Not exactly. The second link doesn't have all the details but it explains that they try to separate deaths completely caused by alcohol from those sometimes caused by alcohol and adjust the data accordingly. There's something called an "alcohol-attributable fraction (AAF)". For example, they take the total number of breast cancer deaths and multiply by the AAF to estimate the number of alcohol-attributable breast cancer deaths. The concept isn't necessarily bad, but like all statistics, the AAFs are estimates and aren't estimated the same way for each cause of death. In other words the 88,000 number is an estimate based on estimates of estimates but they don't provide a margin of error on their estimate.

That doesn't mean that the basic claim is wrong.  Excessive alcohol consumption is a serious problem. However, instead of aggregating a bunch of estimates into one big scary number that isn't necessarily accurate, I'd prefer a table showing what alcohol does. Put the cause of death in Column A and an explanation in Column B. Put "Breast cancer" in A and in B explain how excessive alcohol consumption increases the risk of incurring breast cancer and dying from breast cancer. Do the same with "Heart disease", "Liver disease", etc.

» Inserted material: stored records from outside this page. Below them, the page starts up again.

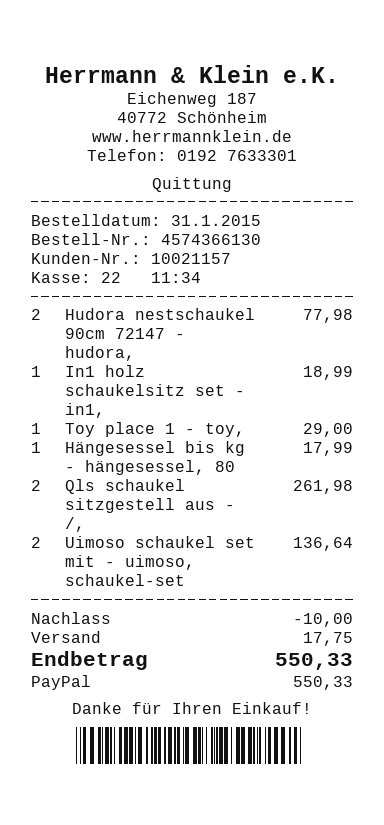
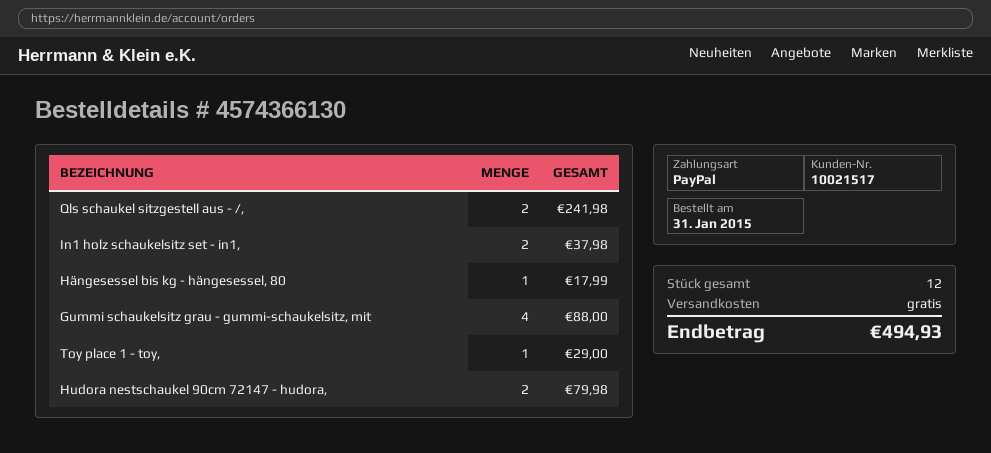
customer number: 10021157 -> 10021517
Hudora nestschaukel 90cm 72147 - hudora,: 2 for 77.98 -> 2 for 79.98
In1 holz schaukelsitz set - in1,: 1 for 18.99 -> 2 for 37.98
Qls schaukel sitzgestell aus - /,: 2 for 261.98 -> 2 for 241.98
Uimoso schaukel set mit - uimoso, schaukel-set: 2 for 136.64 -> none
Gummi schaukelsitz grau - gummi-schaukelsitz, mit: none -> 4 for 88.00
discount: 10.00 -> none
shipping: 17.75 -> 0.00
total: 550.33 -> 494.93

Why don't they do that? I can think of two possibilities:
1) They think most of us are too stupid to understand a table. Sadly, they could be right.

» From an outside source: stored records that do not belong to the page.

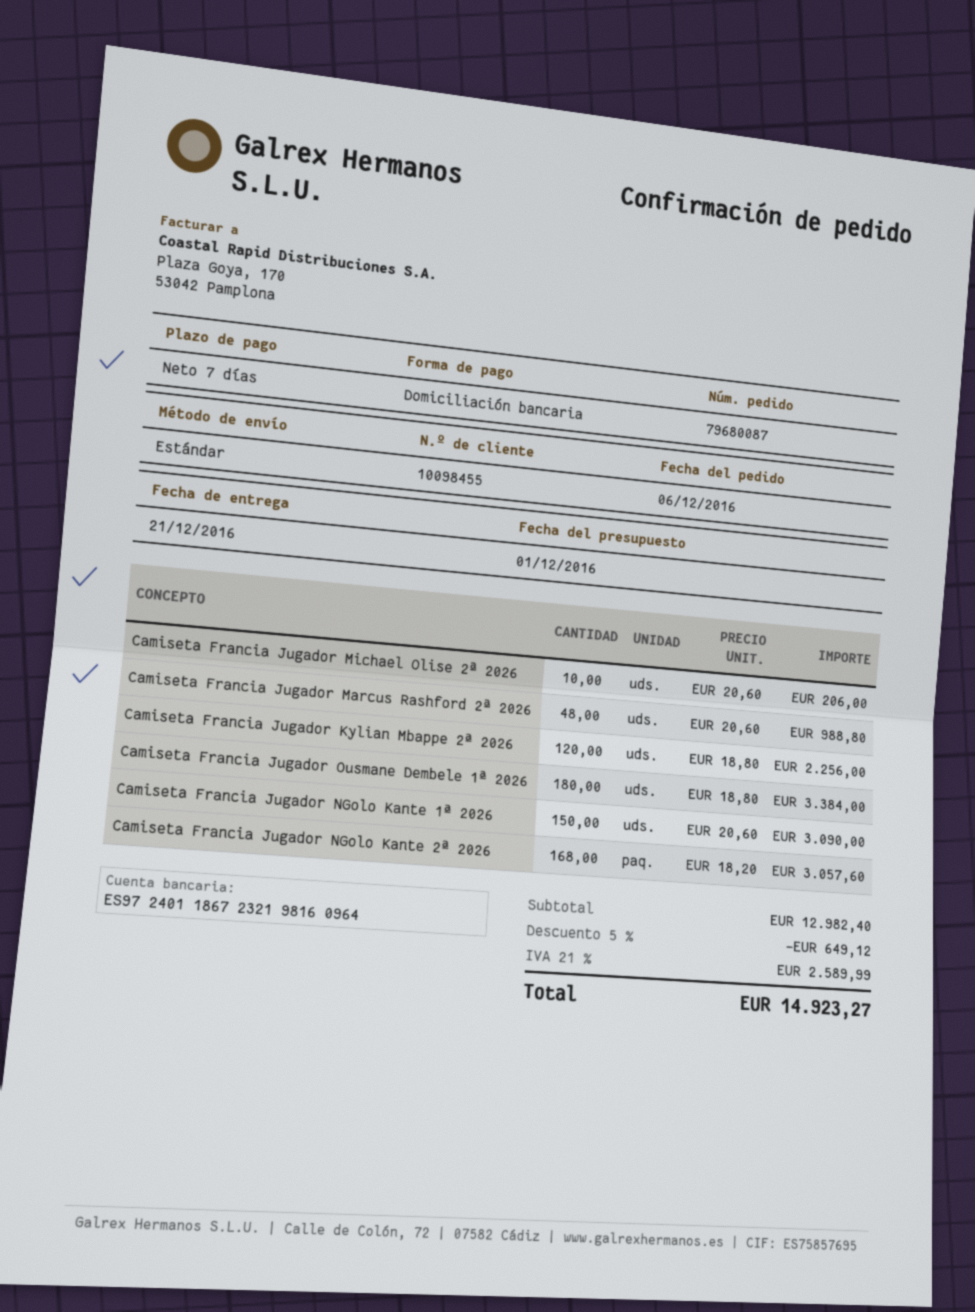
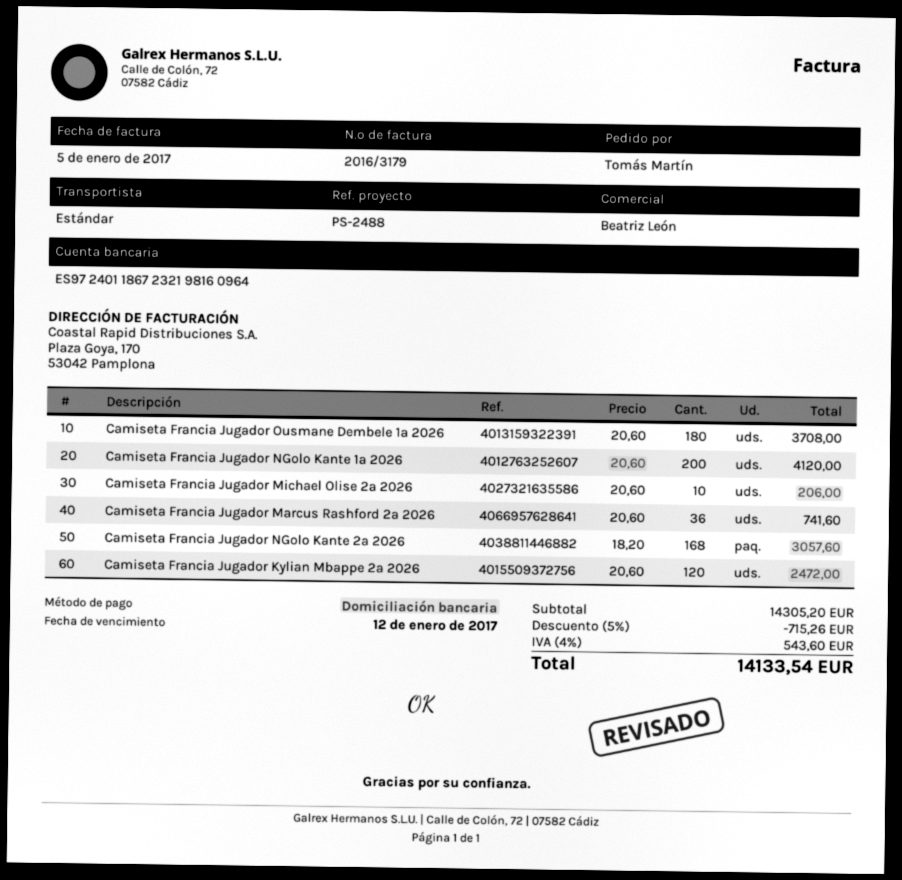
Camiseta Francia Jugador Marcus Rashford 2ª 2026: 48 x 20.60 = 988.80 -> 36 x 20.60 = 741.60
Camiseta Francia Jugador Kylian Mbappe 2ª 2026: 120 x 18.80 = 2256.00 -> 120 x 20.60 = 2472.00
Camiseta Francia Jugador Ousmane Dembele 1ª 2026: 180 x 18.80 = 3384.00 -> 180 x 20.60 = 3708.00
Camiseta Francia Jugador NGolo Kante 1ª 2026: 150 x 20.60 = 3090.00 -> 200 x 20.60 = 4120.00
subtotal: 12982.40 -> 14305.20
discount: 5% = 649.12 -> 5% = 715.26
tax: 21% = 2589.99 -> 4% = 543.60
total: 14923.27 -> 14133.54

2) Many of these causes of death have small AAFs (in other words, few alcohol-related deaths) so they wouldn't be impressive listed individually. However, added up, they help make the one, big scary number even bigger.

Note: The first link, the most recent study, says that alcohol is the "leading cause of preventable death." The second link is 10 years older and alcohol was merely the "third leading preventable cause of death". Does that mean that alcohol deaths increased relative to population size or other deaths decreased? Maybe someday I'll chase the data and find out.